De klacht richt zich tegen het hiervoor in 2.1.2 weergegeven oordeel van het Hof dat het in artikel 10, lid 2, van de Wet bedoelde bedrag aan “belasting van personenauto’s en motorrijwielen op het tijdstip waarop het motorrijtuig voor het eerst in gebruik is genomen” moet worden gebaseerd op de CO2-uitstoot van de referentieauto.

2.2.2

De klacht slaagt op de gronden die zijn vermeld in de rechtsoverwegingen 3.2.1 tot en met 3.3.2 van het arrest van de Hoge Raad van 22 december 2023, ECLI:NL:HR:2023:1703.

2.3.1

Gelet op hetgeen hiervoor in 2.2.2 is overwogen, kan de uitspraak van het Hof niet in stand blijven. De Hoge Raad kan de zaak afdoen.

2.3.2

De in rechtsoverweging 2.6 van de uitspraak van het Hof weergegeven berekening van de naheffingsaanslag is in cassatie uitsluitend bestreden wat betreft de daarin vermelde “historische nieuwprijs” van de personenauto – dat wil zeggen de in artikel 10, lid 2, van de Wet bedoelde som van de catalogusprijs, bedoeld in artikel 9, lid 5, van de Wet en het bedrag aan bpm op het tijdstip waarop het te registreren motorrijtuig voor het eerst in gebruik is genomen –, en daarmee dus ook wat betreft het berekende afschrijvingspercentage.
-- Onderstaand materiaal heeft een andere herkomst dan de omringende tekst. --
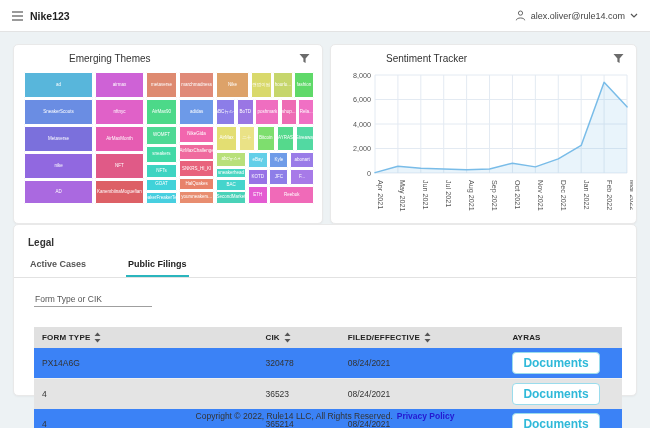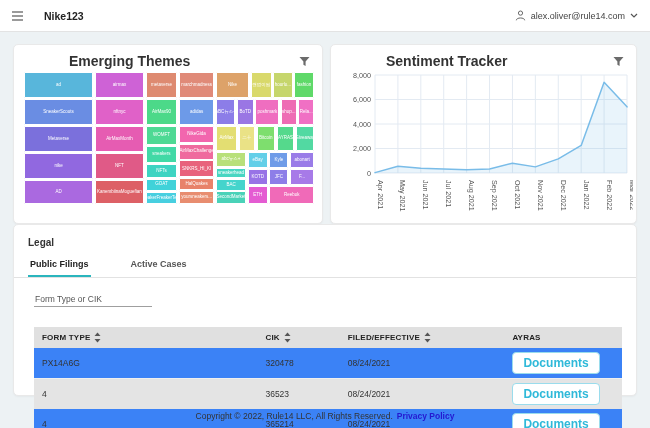"Nike123" .brand-wrap { gap: 21px -> 7px }
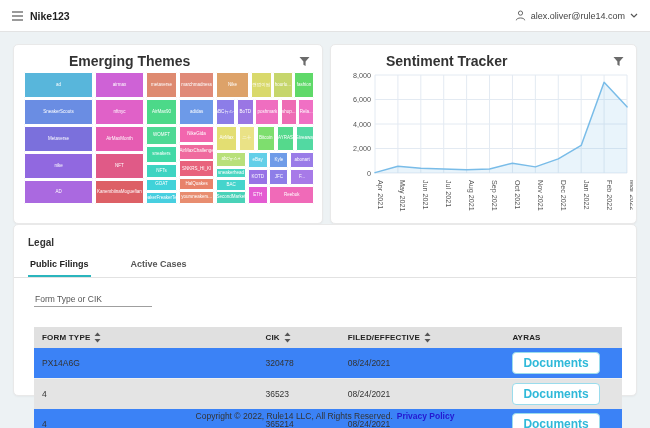"Emerging Themes" .panel-title { font-size: 14px -> 10px; font-weight: 700 -> 400 }
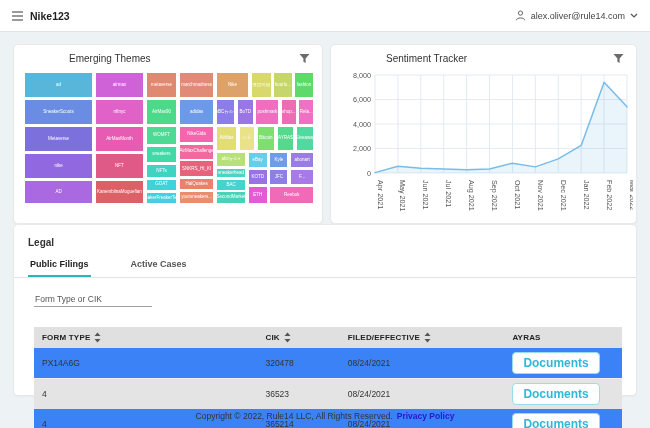"Public Filings" div.tab { order: before "Active Cases" -> after "Active Cases" }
Blijkens de gedingstukken is tussen partijen niet in geschil dat de CO2-uitstoot van de personenauto 100 gram per kilometer bedraagt en dat uitgaande van die uitstoot de hiervoor bedoelde som € 30.390 bedraagt. Dit een en ander brengt mee dat de naheffingsaanslag moet worden verminderd tot € 1.203.

3 Proceskosten

De Staatssecretaris zal worden veroordeeld in de kosten van het geding in cassatie. Hierbij wordt in aanmerking genomen dat de zaak met nummer 23/01768 met deze zaak samenhangt in de zin van het Besluit.
De Inspecteur zal worden veroordeeld in de kosten van de gedingen voor het Hof en de Rechtbank en in de kosten in verband met de behandeling van het bezwaar.